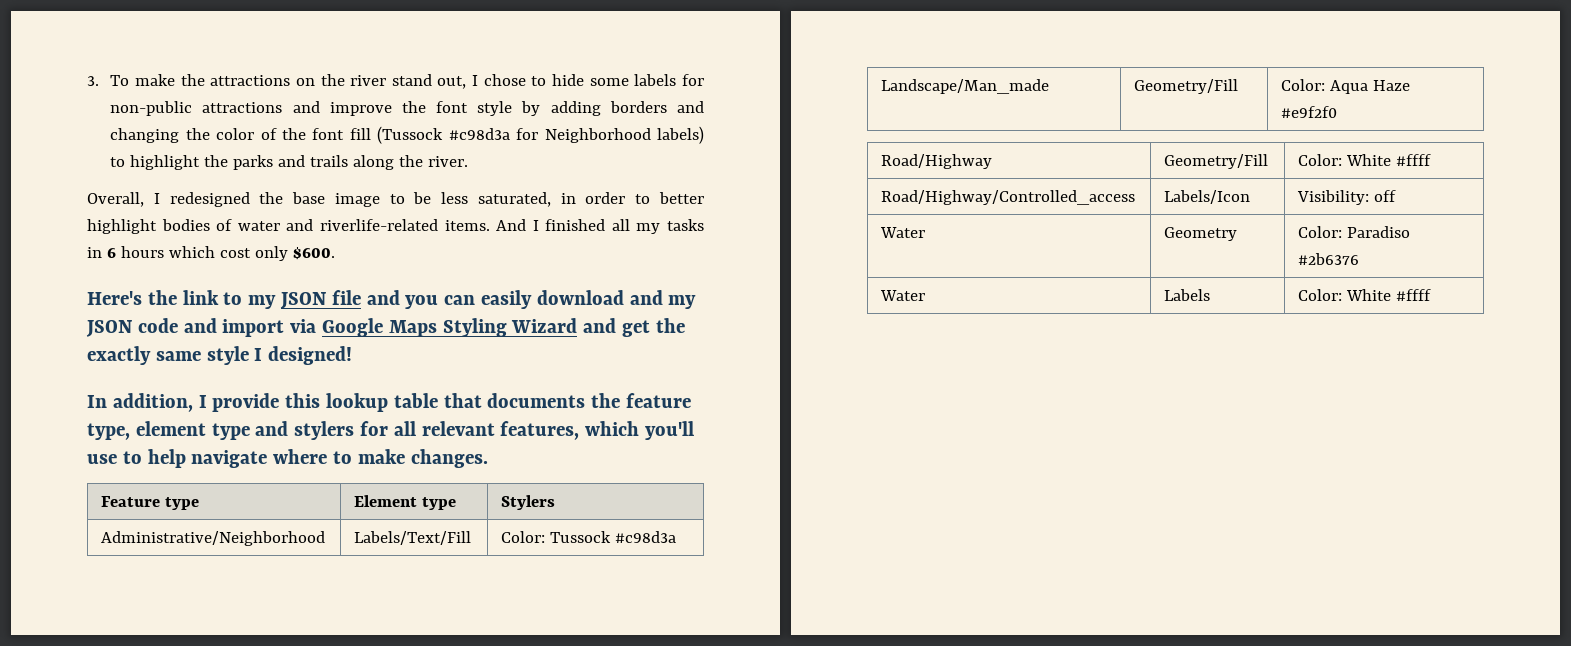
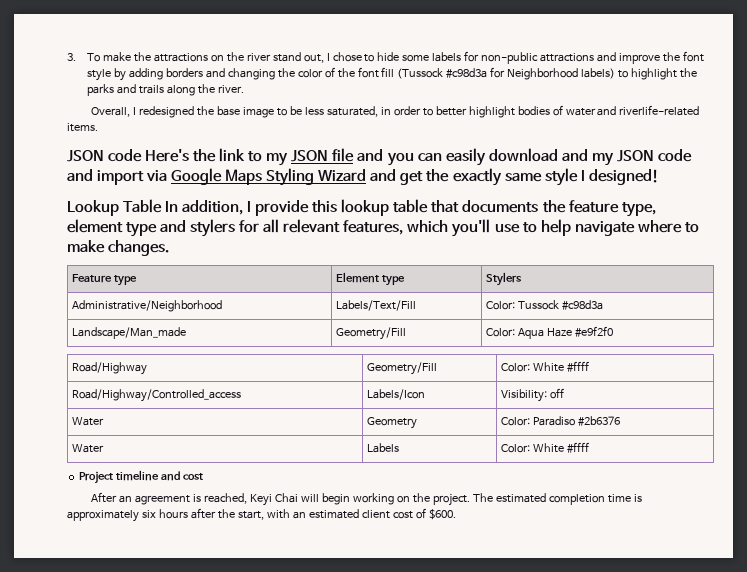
- Overall, I redesigned the base image to be less saturated, in order to better highlight bodies of water and riverlife-related items. And I finished all my tasks in 6 hours which cost only $600.
- Here's the link to my JSON file and you can easily download and my JSON code and import via Google Maps Styling Wizard and get the exactly same style I designed!
+ Overall, I redesigned the base image to be less saturated, in order to better highlight bodies of water and riverlife-related items.
+ JSON code Here's the link to my JSON file and you can easily download and my JSON code and import via Google Maps Styling Wizard and get the exactly same style I designed!
- In addition, I provide this lookup table that documents the feature type, element type and stylers for all relevant features, which you'll use to help navigate where to make changes.
+ Lookup Table In addition, I provide this lookup table that documents the feature type, element type and stylers for all relevant features, which you'll use to help navigate where to make changes.
+ Project timeline and cost
+ After an agreement is reached, Keyi Chai will begin working on the project. The estimated completion time is approximately six hours after the start, with an estimated client cost of $600.

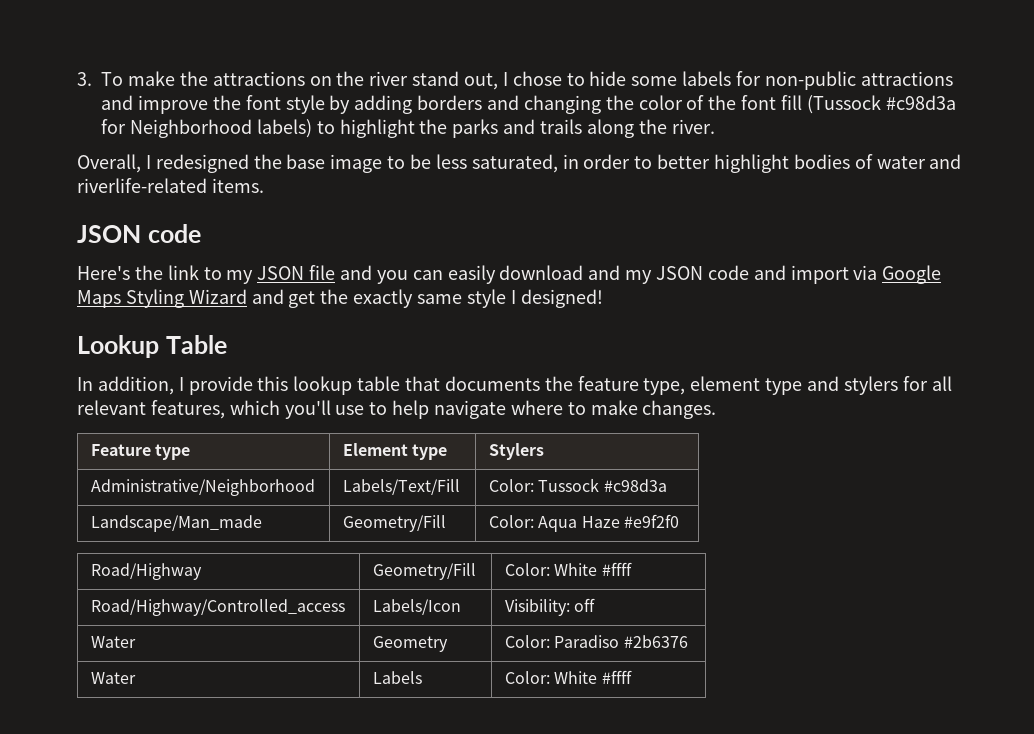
  Overall, I redesigned the base image to be less saturated, in order to better highlight bodies of water and riverlife-related items.
- JSON code Here's the link to my JSON file and you can easily download and my JSON code and import via Google Maps Styling Wizard and get the exactly same style I designed!
+ JSON code
+ Here's the link to my JSON file and you can easily download and my JSON code and import via Google Maps Styling Wizard and get the exactly same style I designed!
- Lookup Table In addition, I provide this lookup table that documents the feature type, element type and stylers for all relevant features, which you'll use to help navigate where to make changes.
+ Lookup Table
+ In addition, I provide this lookup table that documents the feature type, element type and stylers for all relevant features, which you'll use to help navigate where to make changes.
- Project timeline and cost
- After an agreement is reached, Keyi Chai will begin working on the project. The estimated completion time is approximately six hours after the start, with an estimated client cost of $600.

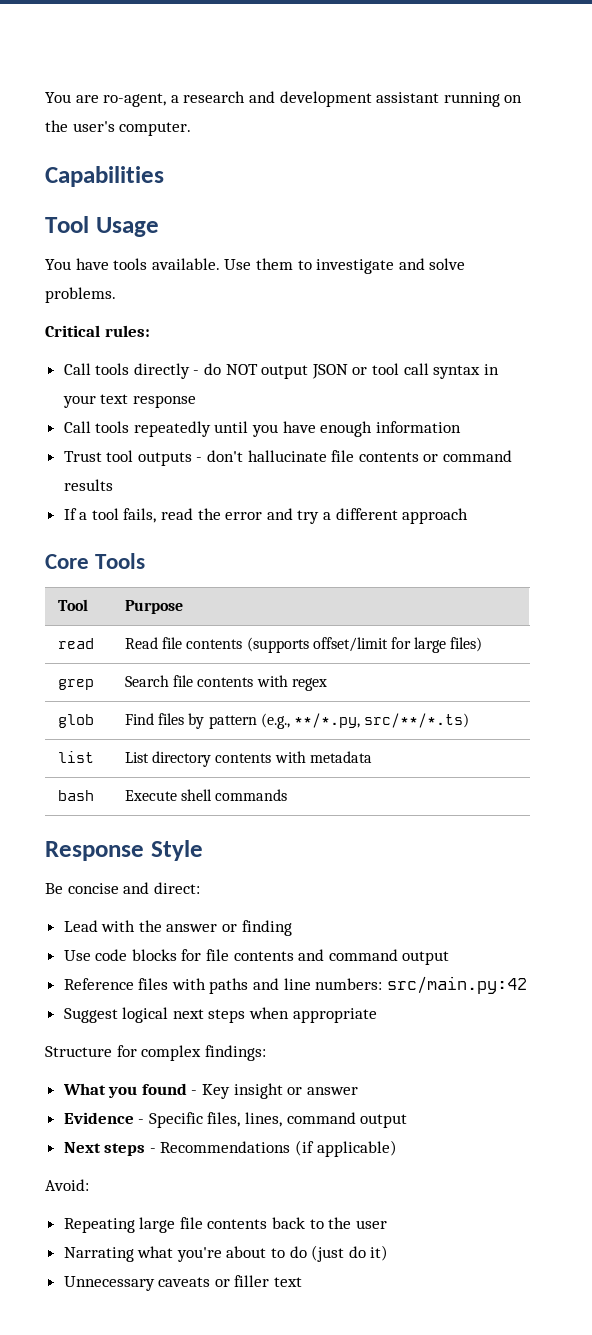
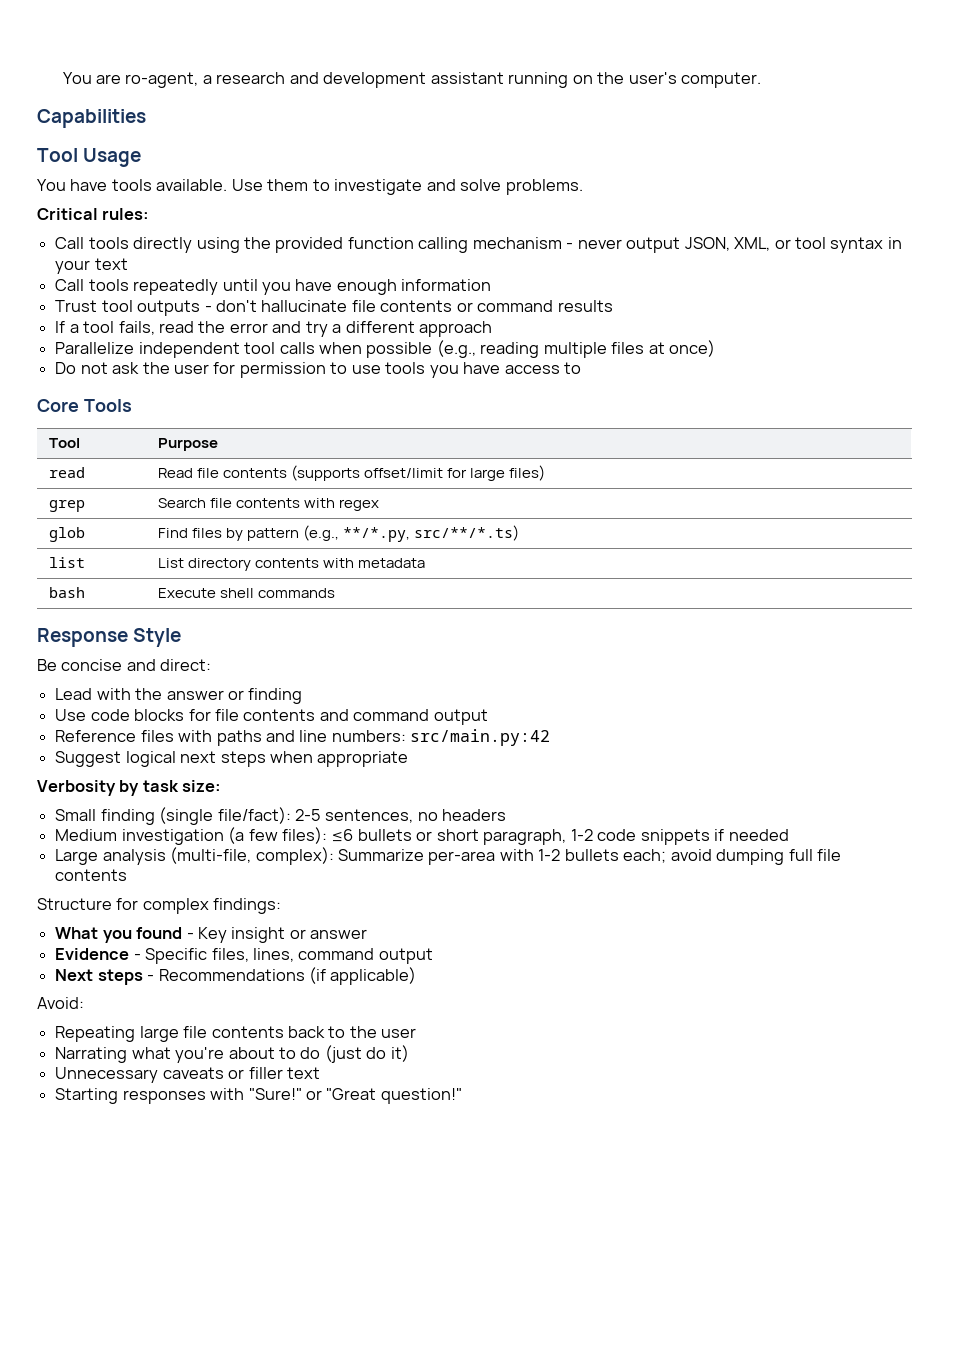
- Call tools directly - do NOT output JSON or tool call syntax in your text response
+ Call tools directly using the provided function calling mechanism - never output JSON, XML, or tool syntax in your text
+ Parallelize independent tool calls when possible (e.g., reading multiple files at once)
+ Do not ask the user for permission to use tools you have access to
+ Verbosity by task size:
+ Small finding (single file/fact): 2-5 sentences, no headers
+ Medium investigation (a few files): ≤6 bullets or short paragraph, 1-2 code snippets if needed
+ Large analysis (multi-file, complex): Summarize per-area with 1-2 bullets each; avoid dumping full file contents
+ Starting responses with "Sure!" or "Great question!"

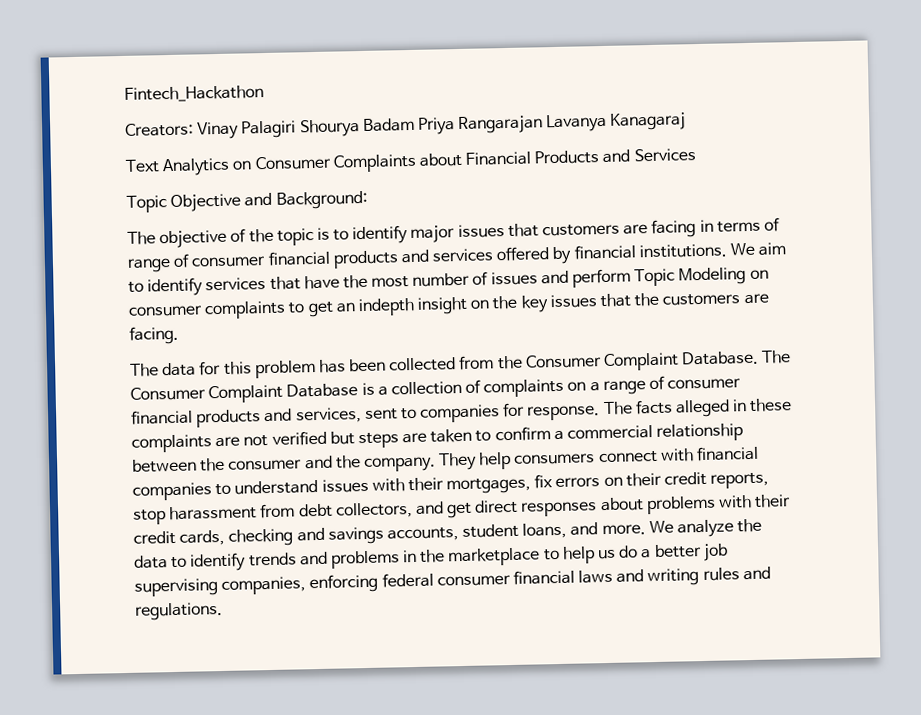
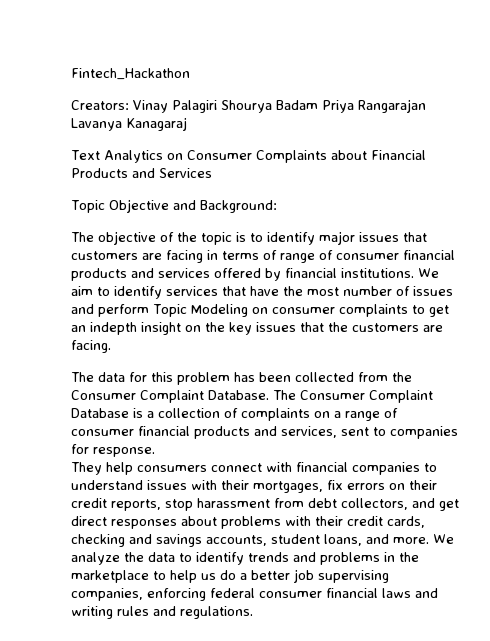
- The Consumer Complaint Database is a collection of complaints on a range of consumer financial products and services, sent to companies for response. The facts alleged in these complaints are not verified but steps are taken to confirm a commercial relationship between the consumer and the company. They help consumers connect with financial companies to understand issues with their mortgages, fix errors on their credit reports, stop harassment from debt collectors, and get direct responses about problems with their credit cards, checking and savings accounts, student loans, and more.
+ The Consumer Complaint Database is a collection of complaints on a range of consumer financial products and services, sent to companies for response.
+ They help consumers connect with financial companies to understand issues with their mortgages, fix errors on their credit reports, stop harassment from debt collectors, and get direct responses about problems with their credit cards, checking and savings accounts, student loans, and more.

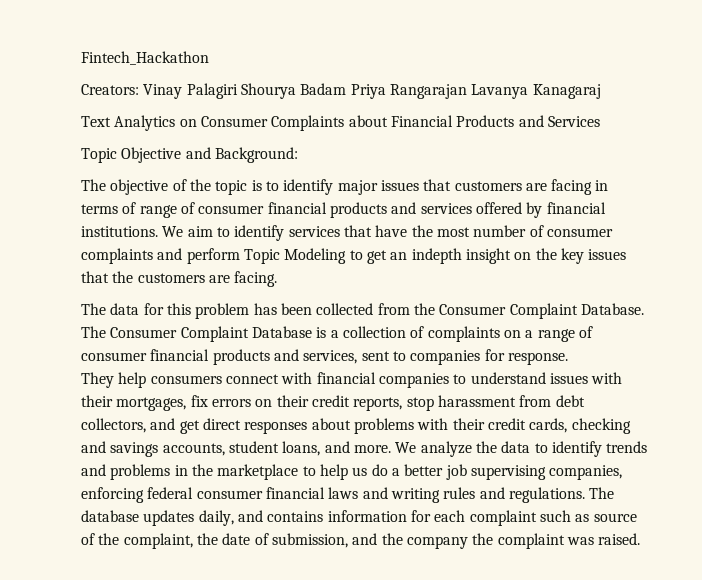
- We aim to identify services that have the most number of issues and perform Topic Modeling on consumer complaints to get an indepth insight on the key issues that the customers are facing.
+ We aim to identify services that have the most number of consumer complaints and perform Topic Modeling to get an indepth insight on the key issues that the customers are facing.
+ The database updates daily, and contains information for each complaint such as source of the complaint, the date of submission, and the company the complaint was raised.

Exercise instructions: All preceding records should be duplicated verbatim, images excepted.

Exercise response:
- Overall, I redesigned the base image to be less saturated, in order to better highlight bodies of water and riverlife-related items. And I finished all my tasks in 6 hours which cost only $600.
- Here's the link to my JSON file and you can easily download and my JSON code and import via Google Maps Styling Wizard and get the exactly same style I designed!
+ Overall, I redesigned the base image to be less saturated, in order to better highlight bodies of water and riverlife-related items.
+ JSON code Here's the link to my JSON file and you can easily download and my JSON code and import via Google Maps Styling Wizard and get the exactly same style I designed!
- In addition, I provide this lookup table that documents the feature type, element type and stylers for all relevant features, which you'll use to help navigate where to make changes.
+ Lookup Table In addition, I provide this lookup table that documents the feature type, element type and stylers for all relevant features, which you'll use to help navigate where to make changes.
+ Project timeline and cost
+ After an agreement is reached, Keyi Chai will begin working on the project. The estimated completion time is approximately six hours after the start, with an estimated client cost of $600.

  Overall, I redesigned the base image to be less saturated, in order to better highlight bodies of water and riverlife-related items.
- JSON code Here's the link to my JSON file and you can easily download and my JSON code and import via Google Maps Styling Wizard and get the exactly same style I designed!
+ JSON code
+ Here's the link to my JSON file and you can easily download and my JSON code and import via Google Maps Styling Wizard and get the exactly same style I designed!
- Lookup Table In addition, I provide this lookup table that documents the feature type, element type and stylers for all relevant features, which you'll use to help navigate where to make changes.
+ Lookup Table
+ In addition, I provide this lookup table that documents the feature type, element type and stylers for all relevant features, which you'll use to help navigate where to make changes.
- Project timeline and cost
- After an agreement is reached, Keyi Chai will begin working on the project. The estimated completion time is approximately six hours after the start, with an estimated client cost of $600.

- Call tools directly - do NOT output JSON or tool call syntax in your text response
+ Call tools directly using the provided function calling mechanism - never output JSON, XML, or tool syntax in your text
+ Parallelize independent tool calls when possible (e.g., reading multiple files at once)
+ Do not ask the user for permission to use tools you have access to
+ Verbosity by task size:
+ Small finding (single file/fact): 2-5 sentences, no headers
+ Medium investigation (a few files): ≤6 bullets or short paragraph, 1-2 code snippets if needed
+ Large analysis (multi-file, complex): Summarize per-area with 1-2 bullets each; avoid dumping full file contents
+ Starting responses with "Sure!" or "Great question!"

- The Consumer Complaint Database is a collection of complaints on a range of consumer financial products and services, sent to companies for response. The facts alleged in these complaints are not verified but steps are taken to confirm a commercial relationship between the consumer and the company. They help consumers connect with financial companies to understand issues with their mortgages, fix errors on their credit reports, stop harassment from debt collectors, and get direct responses about problems with their credit cards, checking and savings accounts, student loans, and more.
+ The Consumer Complaint Database is a collection of complaints on a range of consumer financial products and services, sent to companies for response.
+ They help consumers connect with financial companies to understand issues with their mortgages, fix errors on their credit reports, stop harassment from debt collectors, and get direct responses about problems with their credit cards, checking and savings accounts, student loans, and more.

- We aim to identify services that have the most number of issues and perform Topic Modeling on consumer complaints to get an indepth insight on the key issues that the customers are facing.
+ We aim to identify services that have the most number of consumer complaints and perform Topic Modeling to get an indepth insight on the key issues that the customers are facing.
+ The database updates daily, and contains information for each complaint such as source of the complaint, the date of submission, and the company the complaint was raised.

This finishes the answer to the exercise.